Line by line, set down the records exactly as they appear below.
___
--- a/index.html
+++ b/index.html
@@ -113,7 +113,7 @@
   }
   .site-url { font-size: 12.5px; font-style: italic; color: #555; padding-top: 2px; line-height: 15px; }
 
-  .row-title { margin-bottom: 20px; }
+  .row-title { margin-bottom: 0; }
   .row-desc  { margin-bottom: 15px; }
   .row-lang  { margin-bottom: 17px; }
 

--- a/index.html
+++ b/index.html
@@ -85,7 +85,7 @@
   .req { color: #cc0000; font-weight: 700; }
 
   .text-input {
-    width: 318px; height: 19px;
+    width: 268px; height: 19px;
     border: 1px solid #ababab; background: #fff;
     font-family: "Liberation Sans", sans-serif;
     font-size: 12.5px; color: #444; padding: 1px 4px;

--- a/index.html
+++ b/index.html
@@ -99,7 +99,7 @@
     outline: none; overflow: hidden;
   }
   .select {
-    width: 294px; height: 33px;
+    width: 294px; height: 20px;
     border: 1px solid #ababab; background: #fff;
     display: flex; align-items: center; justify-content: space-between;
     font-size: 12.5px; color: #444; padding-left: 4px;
___
Expected output:
--- a/index.html
+++ b/index.html
@@ -113,7 +113,7 @@
   }
   .site-url { font-size: 12.5px; font-style: italic; color: #555; padding-top: 2px; line-height: 15px; }
 
-  .row-title { margin-bottom: 20px; }
+  .row-title { margin-bottom: 0; }
   .row-desc  { margin-bottom: 15px; }
   .row-lang  { margin-bottom: 17px; }
 

--- a/index.html
+++ b/index.html
@@ -85,7 +85,7 @@
   .req { color: #cc0000; font-weight: 700; }
 
   .text-input {
-    width: 318px; height: 19px;
+    width: 268px; height: 19px;
     border: 1px solid #ababab; background: #fff;
     font-family: "Liberation Sans", sans-serif;
     font-size: 12.5px; color: #444; padding: 1px 4px;

--- a/index.html
+++ b/index.html
@@ -99,7 +99,7 @@
     outline: none; overflow: hidden;
   }
   .select {
-    width: 294px; height: 33px;
+    width: 294px; height: 20px;
     border: 1px solid #ababab; background: #fff;
     display: flex; align-items: center; justify-content: space-between;
     font-size: 12.5px; color: #444; padding-left: 4px;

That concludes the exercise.